Below are some records. Pull every line that contains the word "Park".
-------- SUPPLIED DATA
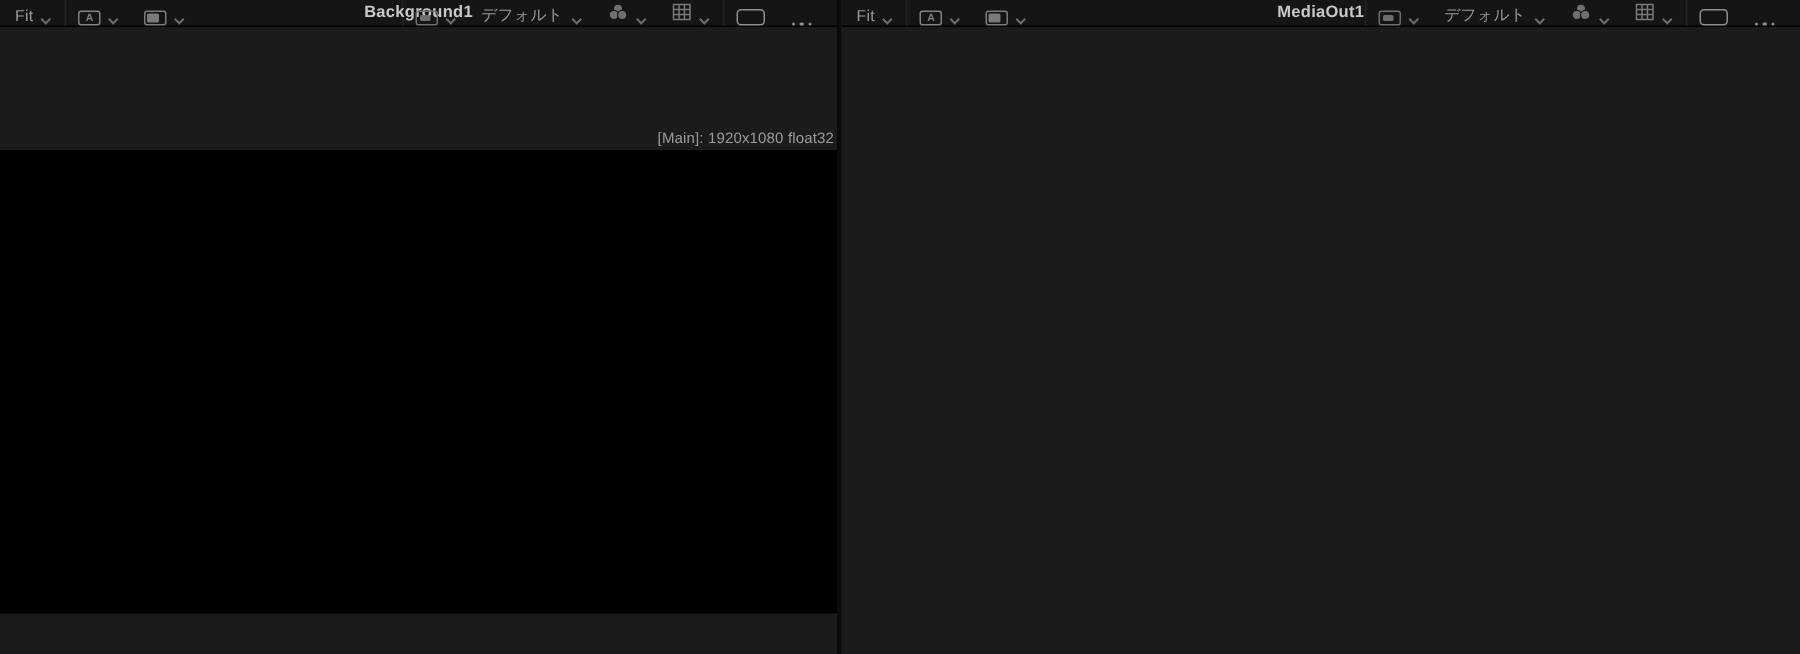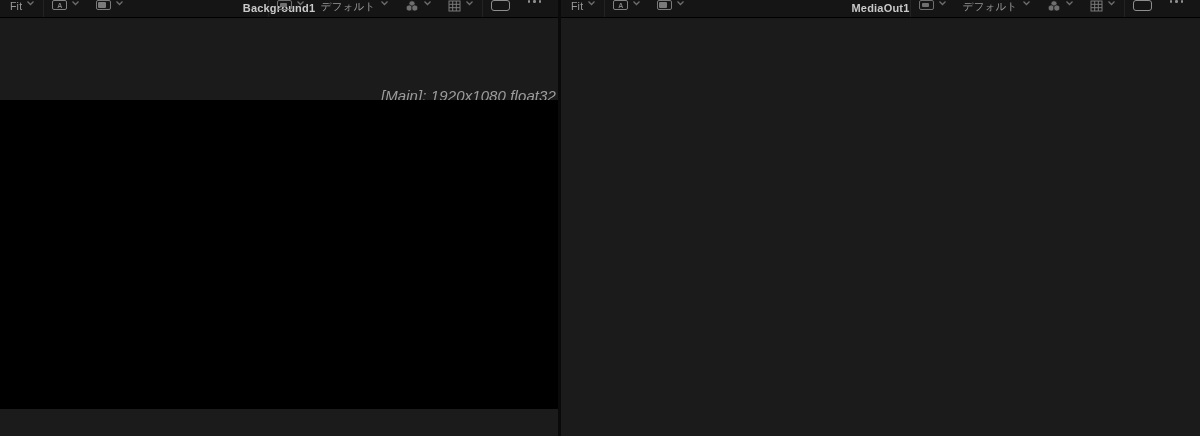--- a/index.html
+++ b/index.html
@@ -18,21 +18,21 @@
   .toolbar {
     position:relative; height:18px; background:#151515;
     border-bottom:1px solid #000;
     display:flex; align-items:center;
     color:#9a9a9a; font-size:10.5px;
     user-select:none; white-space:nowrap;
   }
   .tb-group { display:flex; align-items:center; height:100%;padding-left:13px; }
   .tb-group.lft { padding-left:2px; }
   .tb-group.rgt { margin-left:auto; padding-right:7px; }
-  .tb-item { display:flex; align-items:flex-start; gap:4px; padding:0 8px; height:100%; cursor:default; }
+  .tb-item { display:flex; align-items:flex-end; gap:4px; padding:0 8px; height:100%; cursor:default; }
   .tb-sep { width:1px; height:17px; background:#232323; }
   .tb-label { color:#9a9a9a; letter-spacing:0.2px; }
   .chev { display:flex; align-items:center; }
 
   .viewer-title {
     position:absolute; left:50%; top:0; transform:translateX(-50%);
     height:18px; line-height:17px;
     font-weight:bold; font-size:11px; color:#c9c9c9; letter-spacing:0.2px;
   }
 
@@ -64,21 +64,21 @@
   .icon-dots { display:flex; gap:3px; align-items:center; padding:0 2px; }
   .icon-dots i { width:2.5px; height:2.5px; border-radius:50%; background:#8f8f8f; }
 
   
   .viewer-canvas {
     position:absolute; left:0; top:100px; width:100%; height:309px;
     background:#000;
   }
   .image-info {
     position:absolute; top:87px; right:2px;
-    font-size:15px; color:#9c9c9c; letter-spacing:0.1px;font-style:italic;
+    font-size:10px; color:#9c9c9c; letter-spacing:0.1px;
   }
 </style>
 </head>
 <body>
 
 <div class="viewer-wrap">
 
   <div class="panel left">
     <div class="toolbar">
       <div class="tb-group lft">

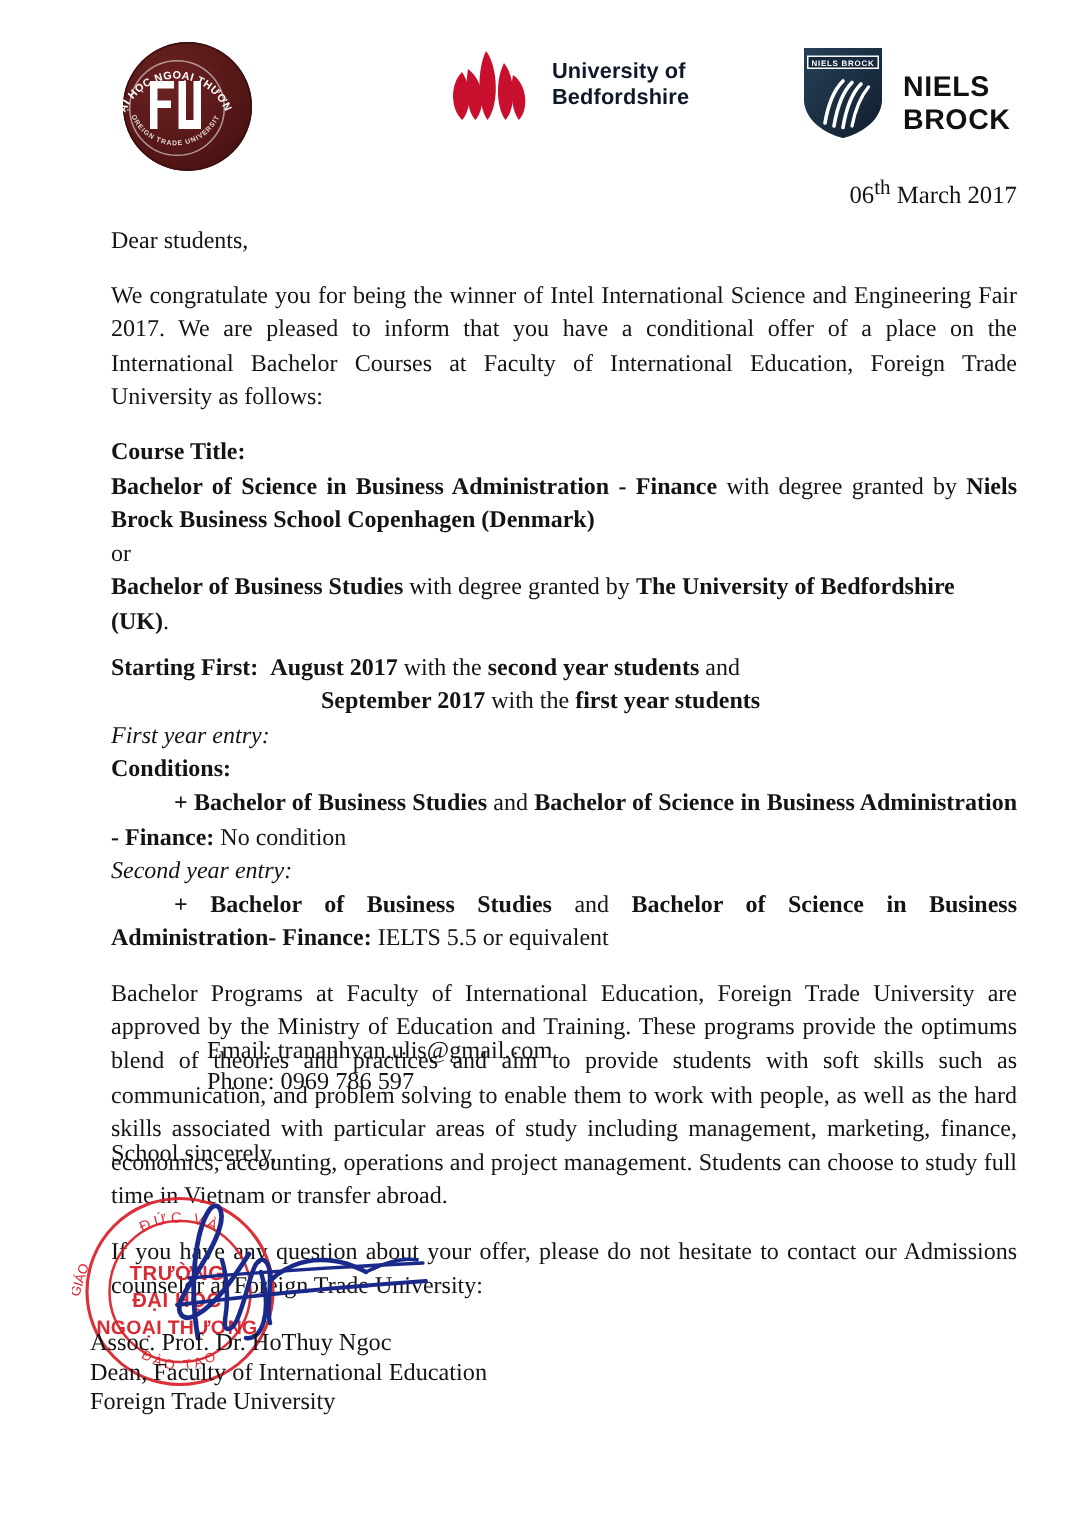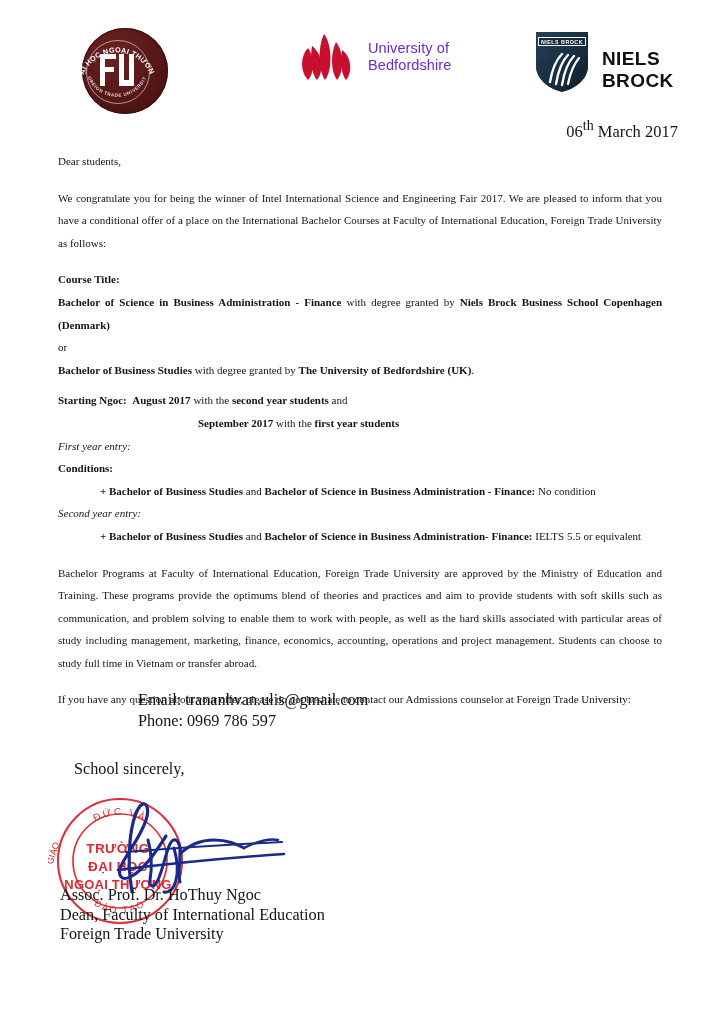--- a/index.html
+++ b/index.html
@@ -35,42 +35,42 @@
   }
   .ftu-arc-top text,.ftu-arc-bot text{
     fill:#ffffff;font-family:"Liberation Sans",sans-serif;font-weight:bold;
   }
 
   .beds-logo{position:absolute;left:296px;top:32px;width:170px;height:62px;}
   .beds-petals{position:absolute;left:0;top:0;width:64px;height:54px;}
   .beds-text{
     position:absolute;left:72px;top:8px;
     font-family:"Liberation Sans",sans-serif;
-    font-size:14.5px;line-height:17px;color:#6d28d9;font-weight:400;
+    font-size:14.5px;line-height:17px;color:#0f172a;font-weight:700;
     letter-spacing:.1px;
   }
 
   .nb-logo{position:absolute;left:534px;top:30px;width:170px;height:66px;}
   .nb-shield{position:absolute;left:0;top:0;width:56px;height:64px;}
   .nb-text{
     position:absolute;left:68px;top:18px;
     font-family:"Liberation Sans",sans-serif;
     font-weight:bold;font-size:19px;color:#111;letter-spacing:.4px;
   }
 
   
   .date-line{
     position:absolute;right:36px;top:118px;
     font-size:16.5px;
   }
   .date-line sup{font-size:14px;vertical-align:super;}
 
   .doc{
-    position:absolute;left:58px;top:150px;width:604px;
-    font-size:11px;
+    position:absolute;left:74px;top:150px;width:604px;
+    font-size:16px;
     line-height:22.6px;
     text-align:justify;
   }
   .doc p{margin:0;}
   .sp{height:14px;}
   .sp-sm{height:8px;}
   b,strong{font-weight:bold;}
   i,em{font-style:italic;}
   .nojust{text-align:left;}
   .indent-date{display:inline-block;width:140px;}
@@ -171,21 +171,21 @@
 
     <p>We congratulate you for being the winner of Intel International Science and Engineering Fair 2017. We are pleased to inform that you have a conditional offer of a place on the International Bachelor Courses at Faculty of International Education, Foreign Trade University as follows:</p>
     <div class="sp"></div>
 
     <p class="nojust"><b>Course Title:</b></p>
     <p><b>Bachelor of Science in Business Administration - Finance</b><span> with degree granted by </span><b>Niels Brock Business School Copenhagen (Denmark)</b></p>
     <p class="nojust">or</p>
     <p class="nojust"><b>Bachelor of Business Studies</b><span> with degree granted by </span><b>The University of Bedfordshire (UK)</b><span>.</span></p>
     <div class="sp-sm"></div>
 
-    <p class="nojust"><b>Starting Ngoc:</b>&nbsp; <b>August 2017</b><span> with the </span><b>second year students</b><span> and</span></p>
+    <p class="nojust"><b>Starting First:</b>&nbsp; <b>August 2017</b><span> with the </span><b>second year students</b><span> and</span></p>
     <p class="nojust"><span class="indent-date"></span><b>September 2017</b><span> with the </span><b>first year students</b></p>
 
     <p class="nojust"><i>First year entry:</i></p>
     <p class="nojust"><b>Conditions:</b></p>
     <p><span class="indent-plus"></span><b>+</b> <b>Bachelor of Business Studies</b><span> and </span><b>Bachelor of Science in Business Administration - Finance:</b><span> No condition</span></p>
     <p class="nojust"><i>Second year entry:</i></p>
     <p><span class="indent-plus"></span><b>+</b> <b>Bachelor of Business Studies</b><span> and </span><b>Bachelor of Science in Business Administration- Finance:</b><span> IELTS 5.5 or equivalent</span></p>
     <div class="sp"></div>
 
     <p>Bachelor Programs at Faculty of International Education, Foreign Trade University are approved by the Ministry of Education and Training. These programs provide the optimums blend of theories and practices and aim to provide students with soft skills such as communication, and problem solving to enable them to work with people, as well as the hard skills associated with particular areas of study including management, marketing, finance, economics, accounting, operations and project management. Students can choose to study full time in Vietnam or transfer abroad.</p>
----------------
-------- SUPPLIED DATA
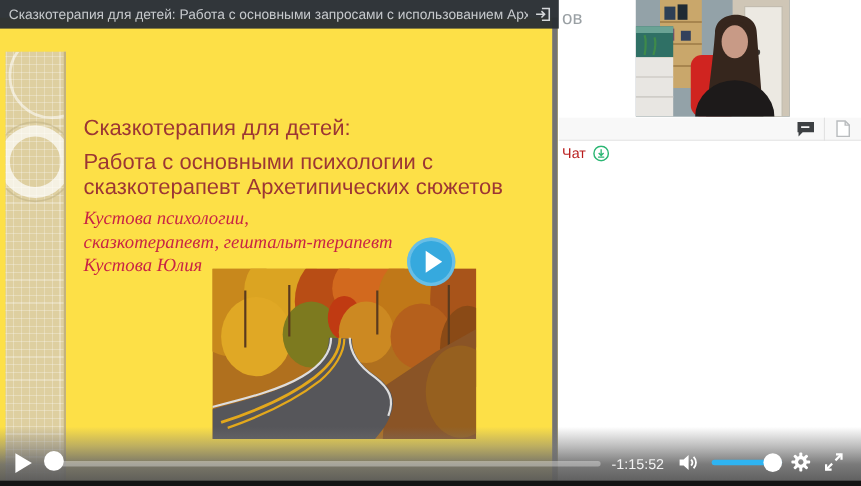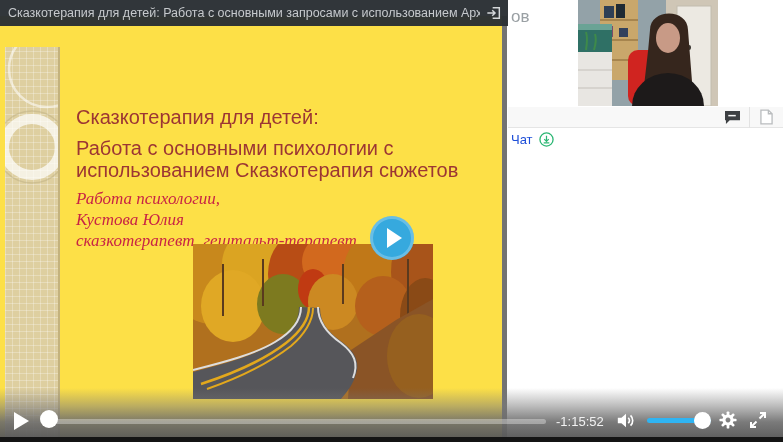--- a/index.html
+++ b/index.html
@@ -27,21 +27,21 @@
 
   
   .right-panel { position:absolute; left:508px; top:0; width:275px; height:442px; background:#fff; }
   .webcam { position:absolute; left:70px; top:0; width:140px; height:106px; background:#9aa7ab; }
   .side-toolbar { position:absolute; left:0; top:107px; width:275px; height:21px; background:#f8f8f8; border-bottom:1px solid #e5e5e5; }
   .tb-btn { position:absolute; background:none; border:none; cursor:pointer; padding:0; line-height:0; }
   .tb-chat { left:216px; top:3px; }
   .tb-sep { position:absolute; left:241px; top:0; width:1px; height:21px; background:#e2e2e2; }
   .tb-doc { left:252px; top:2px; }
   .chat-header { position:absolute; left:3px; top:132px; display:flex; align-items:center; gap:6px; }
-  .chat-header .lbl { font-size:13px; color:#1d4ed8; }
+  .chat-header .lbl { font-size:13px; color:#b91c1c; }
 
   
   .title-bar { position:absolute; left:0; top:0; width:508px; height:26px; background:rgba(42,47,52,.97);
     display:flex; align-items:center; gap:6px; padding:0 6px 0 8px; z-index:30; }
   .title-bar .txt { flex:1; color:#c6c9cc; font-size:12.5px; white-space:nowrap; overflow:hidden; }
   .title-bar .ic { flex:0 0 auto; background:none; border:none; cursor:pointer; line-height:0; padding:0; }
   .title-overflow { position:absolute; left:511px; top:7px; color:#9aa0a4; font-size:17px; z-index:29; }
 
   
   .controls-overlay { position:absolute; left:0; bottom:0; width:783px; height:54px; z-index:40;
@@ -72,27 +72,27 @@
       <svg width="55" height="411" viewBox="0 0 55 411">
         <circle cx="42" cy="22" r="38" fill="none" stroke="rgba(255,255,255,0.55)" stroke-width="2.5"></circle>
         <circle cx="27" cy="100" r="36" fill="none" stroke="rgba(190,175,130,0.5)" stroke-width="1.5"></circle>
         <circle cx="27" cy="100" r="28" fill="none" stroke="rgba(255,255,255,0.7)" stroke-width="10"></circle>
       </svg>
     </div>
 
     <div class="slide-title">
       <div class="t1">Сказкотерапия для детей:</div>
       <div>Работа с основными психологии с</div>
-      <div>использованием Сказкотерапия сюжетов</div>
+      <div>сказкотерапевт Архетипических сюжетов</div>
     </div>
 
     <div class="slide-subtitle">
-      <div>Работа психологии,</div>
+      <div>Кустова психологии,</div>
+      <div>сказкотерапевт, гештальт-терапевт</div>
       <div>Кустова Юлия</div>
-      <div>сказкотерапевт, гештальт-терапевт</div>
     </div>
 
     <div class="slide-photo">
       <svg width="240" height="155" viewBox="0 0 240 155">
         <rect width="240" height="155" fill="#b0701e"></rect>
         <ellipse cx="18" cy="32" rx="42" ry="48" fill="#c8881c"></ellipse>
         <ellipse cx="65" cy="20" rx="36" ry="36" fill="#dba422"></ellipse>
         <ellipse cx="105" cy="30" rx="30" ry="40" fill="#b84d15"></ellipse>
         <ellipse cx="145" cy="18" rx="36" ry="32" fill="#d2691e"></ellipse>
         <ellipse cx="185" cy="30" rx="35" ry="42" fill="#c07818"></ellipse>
----------------
-------- SUPPLIED DATA
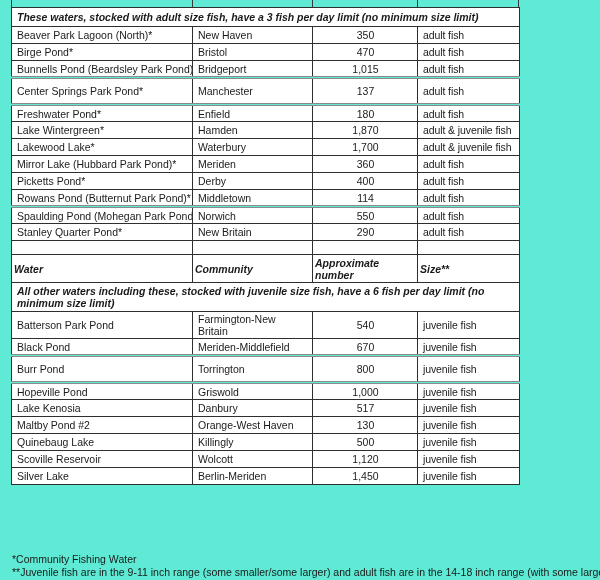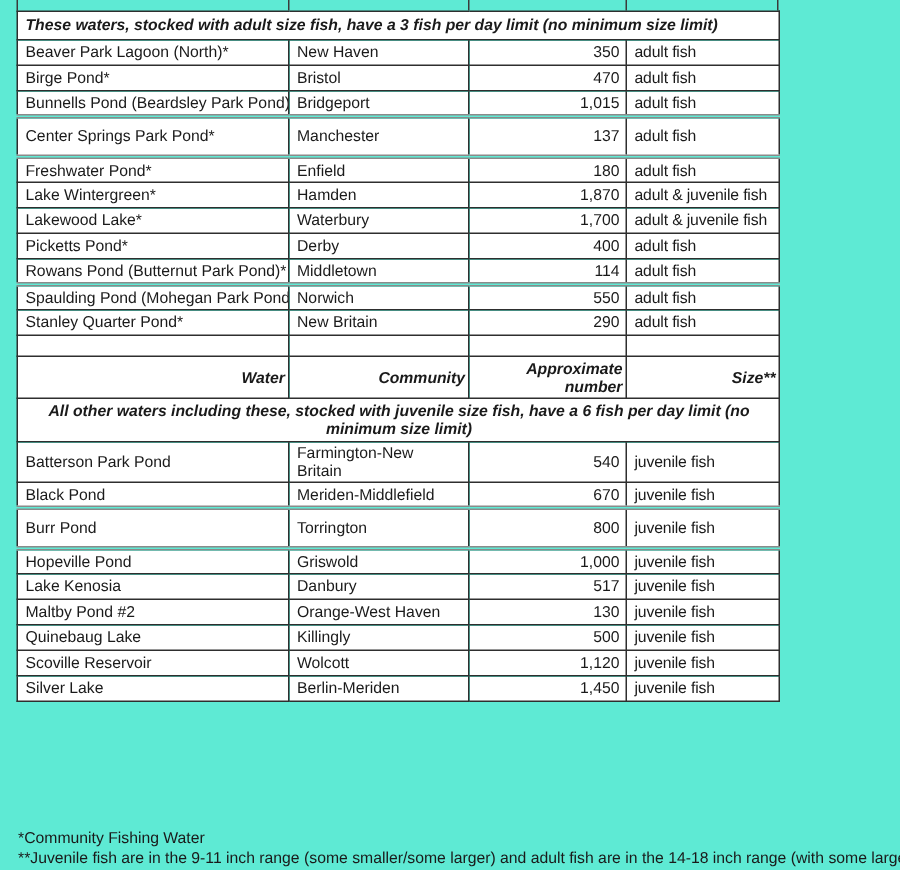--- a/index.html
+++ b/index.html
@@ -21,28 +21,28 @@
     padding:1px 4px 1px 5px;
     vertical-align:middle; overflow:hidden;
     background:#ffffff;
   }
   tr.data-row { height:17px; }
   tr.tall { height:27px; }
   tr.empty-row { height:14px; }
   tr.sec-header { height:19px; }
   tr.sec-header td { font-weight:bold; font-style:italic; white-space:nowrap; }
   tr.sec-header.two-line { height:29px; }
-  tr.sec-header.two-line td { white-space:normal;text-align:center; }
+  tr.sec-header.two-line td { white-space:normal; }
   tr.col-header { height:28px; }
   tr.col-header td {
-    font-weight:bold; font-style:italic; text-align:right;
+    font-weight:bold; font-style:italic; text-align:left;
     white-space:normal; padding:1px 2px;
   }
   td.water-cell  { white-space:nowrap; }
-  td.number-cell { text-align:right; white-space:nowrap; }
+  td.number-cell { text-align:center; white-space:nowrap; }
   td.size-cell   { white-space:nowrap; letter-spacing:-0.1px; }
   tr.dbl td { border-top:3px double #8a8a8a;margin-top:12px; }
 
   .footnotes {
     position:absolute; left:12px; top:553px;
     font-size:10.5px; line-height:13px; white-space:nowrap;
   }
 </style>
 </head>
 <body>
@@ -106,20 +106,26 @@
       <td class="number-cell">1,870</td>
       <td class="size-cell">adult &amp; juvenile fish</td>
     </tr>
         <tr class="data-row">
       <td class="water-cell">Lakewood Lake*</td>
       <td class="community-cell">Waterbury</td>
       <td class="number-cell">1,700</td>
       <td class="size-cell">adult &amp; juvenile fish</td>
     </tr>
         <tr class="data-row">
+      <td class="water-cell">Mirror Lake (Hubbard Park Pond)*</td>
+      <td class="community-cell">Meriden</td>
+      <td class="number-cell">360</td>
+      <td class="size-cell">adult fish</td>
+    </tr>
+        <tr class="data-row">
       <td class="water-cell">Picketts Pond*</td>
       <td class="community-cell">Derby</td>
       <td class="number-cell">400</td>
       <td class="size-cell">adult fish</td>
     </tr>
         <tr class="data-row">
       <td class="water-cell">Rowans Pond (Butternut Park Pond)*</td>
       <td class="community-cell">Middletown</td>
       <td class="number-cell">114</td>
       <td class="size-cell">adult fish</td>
----------------
__RESPONSE TO THE EXERCISE__.
+      <td class="water-cell">Mirror Lake (Hubbard Park Pond)*</td>
       <td class="water-cell">Rowans Pond (Butternut Park Pond)*</td>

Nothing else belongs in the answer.